Determinazione assegno di divorzio: rileva anche la divisione dei beni post scioglimento della comunione

Nicolò Merola
02 Luglio 2021

L'assegno di divorzio deve essere determinato valutando anche i beni divisi tra i coniugi a seguito di scioglimento della comunione legale
Massima

La valutazione dei beni ricadenti nella comunione legale – soprattutto quando essa è costituita e alimentata con l'apporto prevalente di uno solo dei coniugi ed in previsione della divisione della stessa in parti uguali – è un fatto rilevante, al momento della cessazione del vincolo coniugale, ai fini della determinazione dell'assetto patrimoniale tra le parti.

Il caso

Tizio aveva proposto reclamo avverso la decisione del Tribunale di Vicenza, chiedendo la revoca o la riduzione dell'assegno divorzile, già quantificato in € 2000 mensili.

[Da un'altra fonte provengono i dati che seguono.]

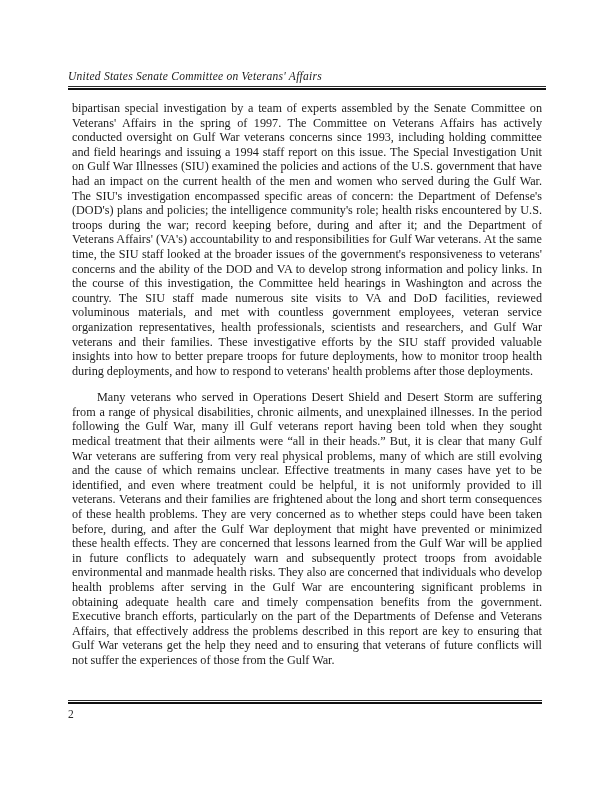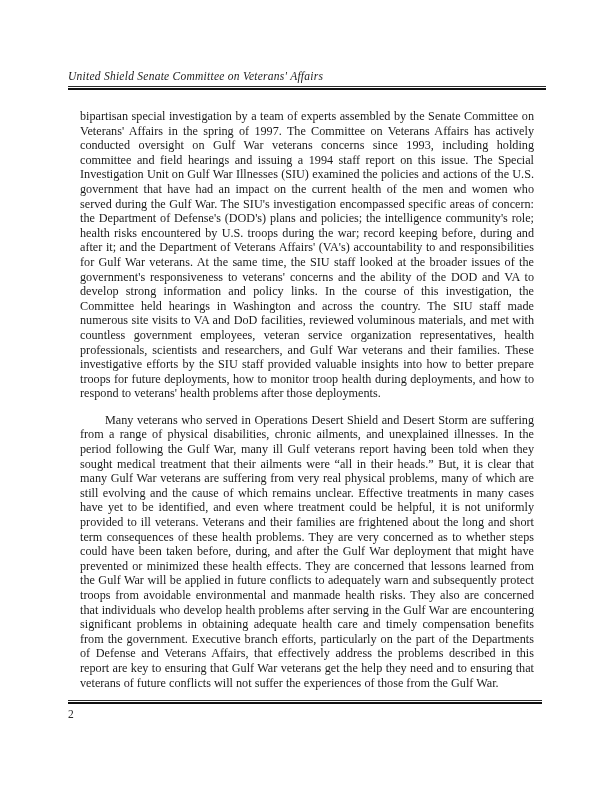--- a/index.html
+++ b/index.html
@@ -44,21 +44,21 @@
   .body-text {
     position: absolute;
     left: 68px;
     top: 97px;
     width: 478px;
     font-size: 12.2px;
     line-height: 14.6px;
     text-align: justify;
   }
   .body-text p {
-    margin: 12px;
+    margin: 4px;
     padding: 0;
   }
   .para-2 {
     margin-top: 12px !important;
     text-indent: 25px;
   }
   .footer {
     position: absolute;
     left: 68px;
     top: 697px;
@@ -69,21 +69,21 @@
     font-size: 11.5px;
     color: #2a2a2a;
   }
 </style>
 </head>
 <body>
 
 <div class="page">
 
   <div class="header">
-    <div class="header-title">United Shield Senate Committee on Veterans' Affairs</div>
+    <div class="header-title">United States Senate Committee on Veterans' Affairs</div>
     <div class="double-rule">
       <div class="rule-thin"></div>
       <div class="rule-thick"></div>
     </div>
   </div>
 
   <div class="body-text">
     <p class="para-1">bipartisan special investigation by a team of experts assembled by the Senate Committee on Veterans' Affairs in the spring of 1997. The Committee on Veterans Affairs has actively conducted oversight on Gulf War veterans concerns since 1993, including holding committee and field hearings and issuing a 1994 staff report on this issue. The Special Investigation Unit on Gulf War Illnesses (SIU) examined the policies and actions of the U.S. government that have had an impact on the current health of the men and women who served during the Gulf War.  The SIU's investigation encompassed specific areas of concern: the Department of Defense's (DOD's) plans and policies; the intelligence community's role; health risks encountered by U.S. troops during the war; record keeping before, during and after it; and the Department of Veterans Affairs' (VA's) accountability to and responsibilities for Gulf War veterans. At the same time, the SIU staff looked at the broader issues of the government's responsiveness to veterans' concerns and the ability of the DOD and VA to develop strong information and policy links. In the course of this investigation, the Committee held hearings in Washington and across the country.  The SIU staff made numerous site visits to VA and DoD facilities, reviewed voluminous materials, and met with countless government employees, veteran service organization representatives, health professionals, scientists and researchers, and Gulf War veterans and their families. These investigative efforts by the SIU staff provided valuable insights into how to better prepare troops for future deployments, how to monitor troop health during deployments, and how to respond to veterans' health problems after those deployments.</p>
     <p class="para-2">Many veterans who served in Operations Desert Shield and Desert Storm are suffering from a range of physical disabilities, chronic ailments, and unexplained illnesses. In the period following the Gulf War, many ill Gulf veterans report having been told when they sought medical treatment that their ailments were “all in their heads.”  But, it is clear that many Gulf War veterans are suffering from very real physical problems, many of which are still evolving and the cause of which remains unclear. Effective treatments in many cases have yet to be identified, and even where treatment could be helpful, it is not uniformly provided to ill veterans. Veterans and their families are frightened about the long and short term consequences of these health problems. They are very concerned as to whether steps could have been taken before, during, and after the Gulf War deployment that might have prevented or minimized these health effects.  They are concerned that lessons learned from the Gulf War will be applied in future conflicts to adequately warn and subsequently protect troops from avoidable environmental and manmade health risks.  They also are concerned that individuals who develop health problems after serving in the Gulf War are encountering significant problems in obtaining adequate health care and timely compensation benefits from the government. Executive branch efforts, particularly on the part of the Departments of Defense and Veterans Affairs, that effectively address the problems described in this report are key to ensuring that Gulf War veterans get the help they need and to ensuring that veterans of future conflicts will not suffer the experiences of those from the Gulf War.</p>
   </div>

La Corte d'Appello di Venezia aveva rigettato il reclamo di Tizio, sostenendo che l'assegnazione a Caia di un immobile – di valore pari ad € 290.000 ed alla stessa attribuito a seguito di divisione dei beni che ricadevano nella disciolta comunione legale tra coniugi – e la rinuncia della moglie ai diritti ereditari verso la propria madre, non fossero elementi rilevanti.

Tizio ha proposto così ricorso per cassazione, articolando tre motivi, mentre Caia resisteva con memoria.

La questione

Qual è l'incidenza del regime patrimoniale scelto dai coniugi, nonché della divisione dei beni tra gli stessi, ai fini della determinazione e quantificazione dell'assegno di divorzio?

Le soluzioni giuridiche

La Corte di Cassazione ha cassato la sentenza impugnata e rinviato alla Corte d'Appello di Venezia, in diversa composizione, accogliendo così i primi due motivi del ricorso e ritenendo inammissibile il terzo.

Più precisamente Tizio lamentava la violazione di legge e l'omissione manifesta della motivazione, poiché l'attribuzione a Caia, da parte del Tribunale, di un immobile – del valore di € 290.000 – non era stata correttamente valutata dai giudici di secondo grado.

Caia era divenuta proprietaria esclusiva del bene a seguito dello scioglimento della comunione tra i coniugi e la Corte d'Appello aveva valutato la circostanza come “variazione meramente qualitativa del patrimonio” e, dunque, irrilevante.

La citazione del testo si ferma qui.